Stored data:
┏━━
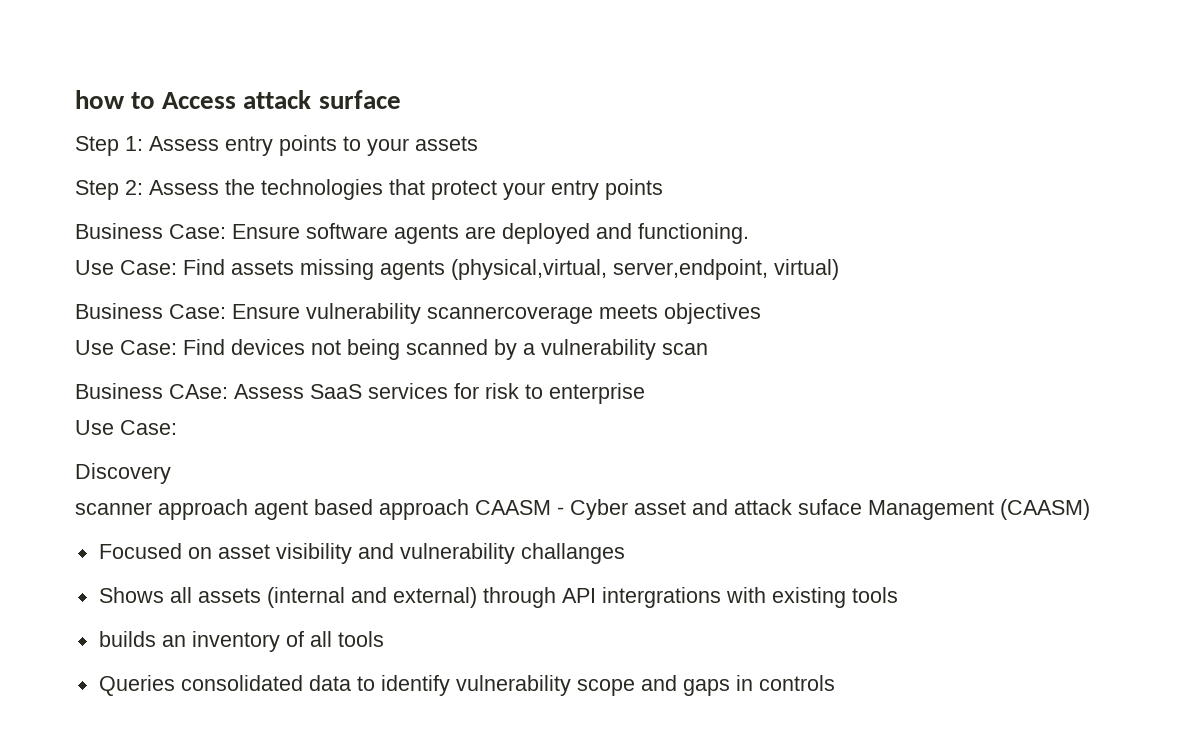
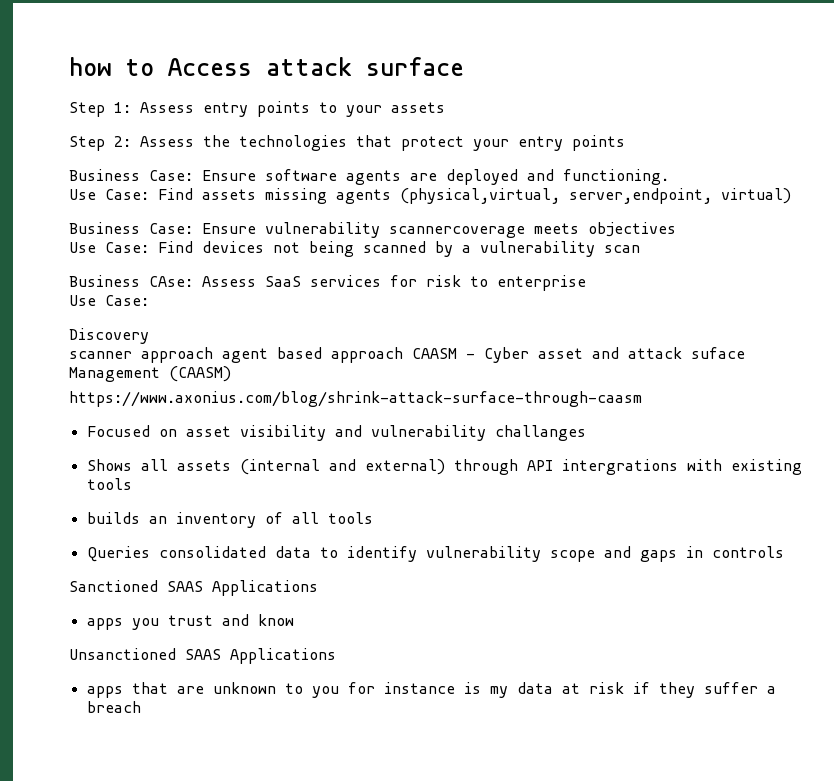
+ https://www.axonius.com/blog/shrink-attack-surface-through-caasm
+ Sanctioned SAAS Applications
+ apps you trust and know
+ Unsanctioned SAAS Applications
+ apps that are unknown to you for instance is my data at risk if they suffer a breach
┗━━
┏━━
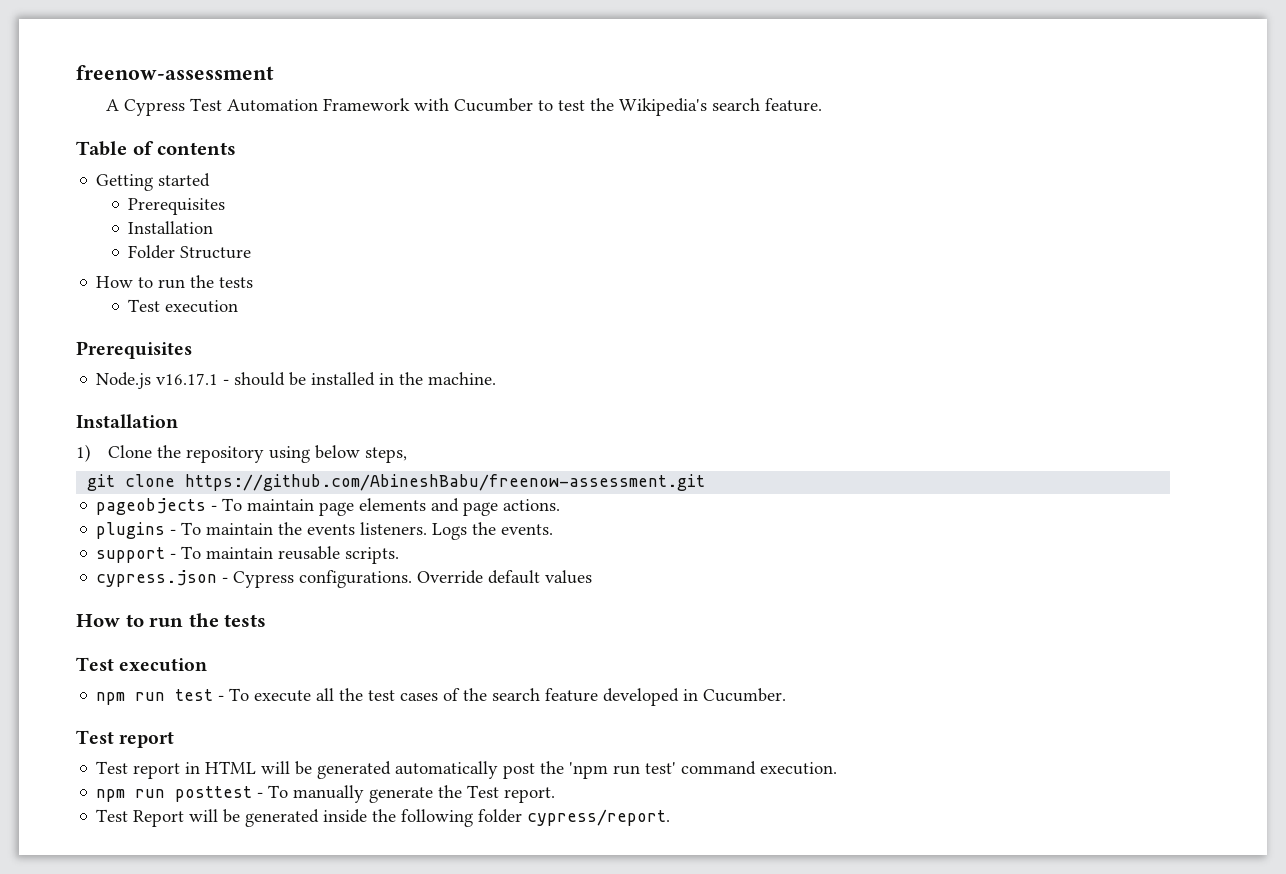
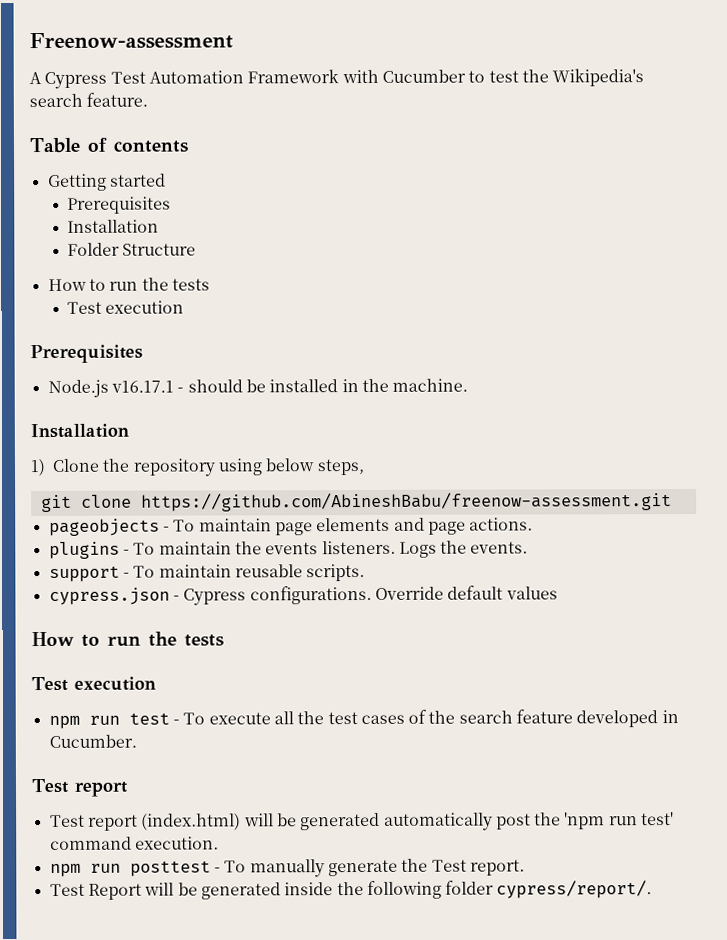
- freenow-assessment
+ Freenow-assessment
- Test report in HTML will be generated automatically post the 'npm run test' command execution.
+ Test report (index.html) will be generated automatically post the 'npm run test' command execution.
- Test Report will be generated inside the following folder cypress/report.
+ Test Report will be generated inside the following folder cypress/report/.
┗━━
┏━━
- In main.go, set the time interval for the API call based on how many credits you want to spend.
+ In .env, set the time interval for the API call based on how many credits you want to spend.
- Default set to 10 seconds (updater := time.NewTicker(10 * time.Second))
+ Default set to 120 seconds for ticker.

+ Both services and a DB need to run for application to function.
┗━━
▶ [Your assignment]: Only lines containing "command" belong in the answer; copy every such line from the records.

▶ [Exercise result]:
- Test report in HTML will be generated automatically post the 'npm run test' command execution.
+ Test report (index.html) will be generated automatically post the 'npm run test' command execution.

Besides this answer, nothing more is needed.